My dear Zindagi … My dear life…
What a beautiful mess you’re? What all you have taken me to? What all you have made me endure?
But you know what? I always loved you, even when I hated you. All these years we have made so many infinite moments of smiles, tears, excitement, adventure, terror, fluttering heart, tickling tummy and every emotions that’s ever discovered. From a happy-go-lucky-girl to bold-stubborn to the present, you have taken me through everything.
12 years ago, I never for once thought at 27 this is how my life would be. At 15 when life looked so hopeful, filled with so much of promises, added with confidence and anything to do attitude, I thought, Yes! This is life. This is You. No tears, worries, losses, or anything bad. Then, it was all about aiming for the stars.
But down the lane, when I started to grow, I encountered everything. From good to best, bad to worse, flickering heart to heart break. Those were the days when I lost the love I had for you.

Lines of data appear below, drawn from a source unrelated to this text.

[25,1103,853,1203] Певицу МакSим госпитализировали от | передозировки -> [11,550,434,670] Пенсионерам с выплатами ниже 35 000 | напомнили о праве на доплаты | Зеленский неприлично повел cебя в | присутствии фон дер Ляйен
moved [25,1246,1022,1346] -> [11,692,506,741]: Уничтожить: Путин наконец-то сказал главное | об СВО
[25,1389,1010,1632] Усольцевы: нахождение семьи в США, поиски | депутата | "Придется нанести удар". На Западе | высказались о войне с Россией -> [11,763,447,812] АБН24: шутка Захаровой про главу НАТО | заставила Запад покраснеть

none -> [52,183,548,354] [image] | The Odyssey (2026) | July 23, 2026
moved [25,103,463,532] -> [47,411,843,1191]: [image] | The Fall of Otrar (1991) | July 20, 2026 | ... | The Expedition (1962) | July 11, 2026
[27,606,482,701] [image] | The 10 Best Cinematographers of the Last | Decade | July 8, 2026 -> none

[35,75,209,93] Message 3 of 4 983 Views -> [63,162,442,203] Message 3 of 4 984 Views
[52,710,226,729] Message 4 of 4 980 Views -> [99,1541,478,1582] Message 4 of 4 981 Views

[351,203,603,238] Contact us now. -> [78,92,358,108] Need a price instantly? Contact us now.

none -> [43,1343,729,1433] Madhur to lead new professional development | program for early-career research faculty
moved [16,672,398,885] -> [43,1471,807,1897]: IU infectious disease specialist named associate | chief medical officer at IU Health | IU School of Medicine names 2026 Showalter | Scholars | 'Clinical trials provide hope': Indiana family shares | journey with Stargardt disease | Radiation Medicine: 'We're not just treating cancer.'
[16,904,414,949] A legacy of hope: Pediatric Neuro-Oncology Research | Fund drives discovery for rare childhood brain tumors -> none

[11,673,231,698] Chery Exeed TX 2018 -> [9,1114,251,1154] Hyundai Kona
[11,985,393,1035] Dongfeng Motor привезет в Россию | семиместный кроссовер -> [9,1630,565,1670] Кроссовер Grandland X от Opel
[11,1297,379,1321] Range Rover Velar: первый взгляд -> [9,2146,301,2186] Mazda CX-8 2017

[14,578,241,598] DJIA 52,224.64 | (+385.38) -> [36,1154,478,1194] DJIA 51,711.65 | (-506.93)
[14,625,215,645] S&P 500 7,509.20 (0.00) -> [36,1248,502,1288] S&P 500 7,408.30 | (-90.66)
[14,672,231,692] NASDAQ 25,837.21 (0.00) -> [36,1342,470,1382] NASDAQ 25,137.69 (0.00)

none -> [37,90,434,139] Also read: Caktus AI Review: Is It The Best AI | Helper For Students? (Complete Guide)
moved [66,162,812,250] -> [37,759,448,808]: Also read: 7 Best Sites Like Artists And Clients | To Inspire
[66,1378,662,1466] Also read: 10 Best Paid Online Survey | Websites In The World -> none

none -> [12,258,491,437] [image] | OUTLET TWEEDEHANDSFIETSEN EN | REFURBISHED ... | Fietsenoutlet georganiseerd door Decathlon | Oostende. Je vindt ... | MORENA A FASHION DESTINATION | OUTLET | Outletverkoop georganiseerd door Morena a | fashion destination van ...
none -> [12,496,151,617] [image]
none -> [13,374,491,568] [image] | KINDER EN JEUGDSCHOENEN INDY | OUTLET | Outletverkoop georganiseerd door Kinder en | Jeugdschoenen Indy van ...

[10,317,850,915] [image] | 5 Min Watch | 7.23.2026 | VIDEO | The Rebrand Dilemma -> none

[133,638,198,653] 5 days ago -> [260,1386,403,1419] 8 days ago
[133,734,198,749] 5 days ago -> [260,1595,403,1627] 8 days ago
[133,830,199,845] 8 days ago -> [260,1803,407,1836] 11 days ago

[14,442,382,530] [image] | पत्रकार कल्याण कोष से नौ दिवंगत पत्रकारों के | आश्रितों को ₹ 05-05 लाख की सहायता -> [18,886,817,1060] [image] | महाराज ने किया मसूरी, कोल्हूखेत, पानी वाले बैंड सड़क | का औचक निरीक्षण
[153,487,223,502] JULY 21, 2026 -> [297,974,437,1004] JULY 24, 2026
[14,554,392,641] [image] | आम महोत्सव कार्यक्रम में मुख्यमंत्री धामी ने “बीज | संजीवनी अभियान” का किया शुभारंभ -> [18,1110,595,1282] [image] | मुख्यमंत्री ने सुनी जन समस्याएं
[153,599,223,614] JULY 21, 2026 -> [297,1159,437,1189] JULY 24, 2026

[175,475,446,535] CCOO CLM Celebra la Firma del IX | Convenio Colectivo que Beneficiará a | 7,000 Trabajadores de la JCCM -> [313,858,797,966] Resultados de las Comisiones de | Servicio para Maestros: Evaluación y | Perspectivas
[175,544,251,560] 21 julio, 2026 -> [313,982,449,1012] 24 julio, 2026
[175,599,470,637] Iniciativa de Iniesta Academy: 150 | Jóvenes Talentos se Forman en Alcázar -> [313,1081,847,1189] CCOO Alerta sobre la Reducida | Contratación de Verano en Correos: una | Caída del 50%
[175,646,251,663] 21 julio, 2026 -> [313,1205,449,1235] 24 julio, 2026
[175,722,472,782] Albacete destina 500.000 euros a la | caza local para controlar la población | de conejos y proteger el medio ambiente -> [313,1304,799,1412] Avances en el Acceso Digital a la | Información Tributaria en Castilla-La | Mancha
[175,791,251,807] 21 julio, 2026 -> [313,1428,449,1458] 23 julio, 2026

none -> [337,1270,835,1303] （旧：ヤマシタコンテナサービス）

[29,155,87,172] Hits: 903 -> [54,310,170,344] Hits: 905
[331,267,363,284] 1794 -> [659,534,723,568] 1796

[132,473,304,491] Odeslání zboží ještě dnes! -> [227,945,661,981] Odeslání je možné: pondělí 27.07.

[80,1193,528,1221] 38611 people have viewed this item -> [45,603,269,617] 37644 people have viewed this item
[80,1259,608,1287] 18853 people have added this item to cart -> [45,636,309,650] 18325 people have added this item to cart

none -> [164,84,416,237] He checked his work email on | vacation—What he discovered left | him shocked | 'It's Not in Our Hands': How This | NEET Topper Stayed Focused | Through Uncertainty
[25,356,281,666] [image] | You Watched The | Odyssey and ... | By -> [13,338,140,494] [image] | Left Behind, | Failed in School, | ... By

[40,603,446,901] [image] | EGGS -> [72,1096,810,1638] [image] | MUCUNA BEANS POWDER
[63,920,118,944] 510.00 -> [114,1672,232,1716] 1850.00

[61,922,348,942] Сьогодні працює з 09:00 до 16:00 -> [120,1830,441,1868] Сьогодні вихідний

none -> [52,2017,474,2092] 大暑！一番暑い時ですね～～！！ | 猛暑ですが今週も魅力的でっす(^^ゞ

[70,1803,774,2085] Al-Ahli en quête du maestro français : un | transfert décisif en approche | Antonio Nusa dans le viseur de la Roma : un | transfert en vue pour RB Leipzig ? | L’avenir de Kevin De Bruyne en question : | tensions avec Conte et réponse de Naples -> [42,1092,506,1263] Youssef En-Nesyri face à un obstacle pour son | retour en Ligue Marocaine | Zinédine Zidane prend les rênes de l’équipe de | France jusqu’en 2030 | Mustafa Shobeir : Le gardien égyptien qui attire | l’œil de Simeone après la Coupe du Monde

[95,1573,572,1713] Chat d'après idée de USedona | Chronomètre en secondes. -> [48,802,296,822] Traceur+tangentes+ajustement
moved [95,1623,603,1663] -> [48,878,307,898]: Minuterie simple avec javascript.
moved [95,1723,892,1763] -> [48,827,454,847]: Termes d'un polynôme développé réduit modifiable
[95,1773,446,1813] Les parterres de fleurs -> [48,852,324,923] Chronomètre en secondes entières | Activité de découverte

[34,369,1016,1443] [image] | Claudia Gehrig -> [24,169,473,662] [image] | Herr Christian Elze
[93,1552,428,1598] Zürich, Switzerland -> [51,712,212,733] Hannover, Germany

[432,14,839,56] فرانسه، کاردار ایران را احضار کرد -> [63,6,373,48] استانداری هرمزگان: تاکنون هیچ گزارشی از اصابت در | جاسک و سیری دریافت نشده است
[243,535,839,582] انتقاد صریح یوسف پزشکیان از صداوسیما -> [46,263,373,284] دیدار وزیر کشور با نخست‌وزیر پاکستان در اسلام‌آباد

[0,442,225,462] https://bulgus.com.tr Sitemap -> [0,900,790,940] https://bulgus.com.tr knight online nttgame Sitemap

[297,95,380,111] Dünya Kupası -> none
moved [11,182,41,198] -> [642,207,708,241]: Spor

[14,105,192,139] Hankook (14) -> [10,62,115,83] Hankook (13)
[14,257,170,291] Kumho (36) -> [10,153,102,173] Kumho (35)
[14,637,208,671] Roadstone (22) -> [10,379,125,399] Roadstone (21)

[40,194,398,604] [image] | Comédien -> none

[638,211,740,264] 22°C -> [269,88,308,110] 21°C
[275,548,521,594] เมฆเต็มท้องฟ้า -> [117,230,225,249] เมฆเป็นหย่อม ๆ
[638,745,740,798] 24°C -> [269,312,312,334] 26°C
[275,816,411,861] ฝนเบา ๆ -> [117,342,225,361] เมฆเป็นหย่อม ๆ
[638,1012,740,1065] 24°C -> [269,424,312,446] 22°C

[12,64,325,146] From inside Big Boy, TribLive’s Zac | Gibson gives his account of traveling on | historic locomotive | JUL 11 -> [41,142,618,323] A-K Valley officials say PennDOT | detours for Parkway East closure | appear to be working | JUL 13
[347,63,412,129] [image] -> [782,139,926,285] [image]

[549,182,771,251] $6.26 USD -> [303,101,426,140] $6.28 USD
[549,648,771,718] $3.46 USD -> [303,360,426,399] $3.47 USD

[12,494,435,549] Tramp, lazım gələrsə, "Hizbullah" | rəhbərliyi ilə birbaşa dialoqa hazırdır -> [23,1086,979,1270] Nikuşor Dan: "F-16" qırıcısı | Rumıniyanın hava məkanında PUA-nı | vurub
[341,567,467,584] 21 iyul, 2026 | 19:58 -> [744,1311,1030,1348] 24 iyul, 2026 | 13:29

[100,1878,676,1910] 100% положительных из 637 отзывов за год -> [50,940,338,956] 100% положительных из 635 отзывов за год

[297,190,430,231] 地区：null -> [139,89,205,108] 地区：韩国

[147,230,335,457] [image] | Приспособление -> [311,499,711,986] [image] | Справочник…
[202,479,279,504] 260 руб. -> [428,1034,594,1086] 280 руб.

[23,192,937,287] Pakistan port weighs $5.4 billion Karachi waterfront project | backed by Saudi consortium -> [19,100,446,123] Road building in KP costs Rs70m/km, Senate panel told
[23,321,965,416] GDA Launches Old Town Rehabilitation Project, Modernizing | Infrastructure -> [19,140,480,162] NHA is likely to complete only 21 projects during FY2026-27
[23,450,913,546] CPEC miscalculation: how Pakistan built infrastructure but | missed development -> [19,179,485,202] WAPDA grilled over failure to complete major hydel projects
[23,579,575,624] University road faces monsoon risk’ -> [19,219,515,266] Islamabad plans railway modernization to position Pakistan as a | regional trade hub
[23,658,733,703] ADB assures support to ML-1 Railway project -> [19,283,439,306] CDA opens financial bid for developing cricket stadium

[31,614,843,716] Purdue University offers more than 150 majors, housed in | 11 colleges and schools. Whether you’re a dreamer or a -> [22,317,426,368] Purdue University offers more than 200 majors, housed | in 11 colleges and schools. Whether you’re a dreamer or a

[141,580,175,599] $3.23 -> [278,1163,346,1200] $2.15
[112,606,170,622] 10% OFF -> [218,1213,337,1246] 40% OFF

And should say it lasted for long. There were times I just wanted to leave you and run far away, but the love you had for me was so strong that you never let me leave your side.
Those happy teen years when everything was happening so routinely happy with been everyone’s favorite to taking home good grades at the end of a decade. Then college happened with new faces, new lessons, first love and twinkling eyes between college fest and internals. Everything was so sure then. Couldn’t wait to make all those plans into reality. There you caught me. Giving me that absolute jerk like you were trying to wake me up from a trance. I literally saw all my plans falling down as if they were a card castle. I blamed you for that. Only you! But you pulled me near to you with a tight hug and taught me lessons I had to learn. Lessons about failure, patience, sacrifice, endurance, kindness and moreover filled my heart with a zest for you. For some time in the past I regretted for the mistakes I have done, for not listening to my instincts but I realize it have made me who I’m today. And I firmly believe that whatever you send my way is for good.
At 15, I exactly knew what I wanted at my 20s, 30s and so on. But at 27, I have no idea what I want tomorrow. At 15 I thought you; life was so happy and colorful like a rainbow. But now I realize, you are indeed a rainbow, and the different colors portray the different emotions and experiences in life. And now at this moment, I may not be where I wanted to be... I may not be happy with all the decisions I took... I may not be having the job I dreamed of or the people I thought will be there.
But now I know you’re all about the journey, the experiences, doing mistakes, letting go and extending one hand to shake hands with new people yet holding the other one with people from your yesterdays, dreaming about the stars and living the untold journey. And I am happy doing that holding your hands.
Thank you for all the smiles, scars, love and warmth. I am this because you believed in me.
Thank you, Zindagi.
I know there are so much more of you for me, waiting eagerly for that.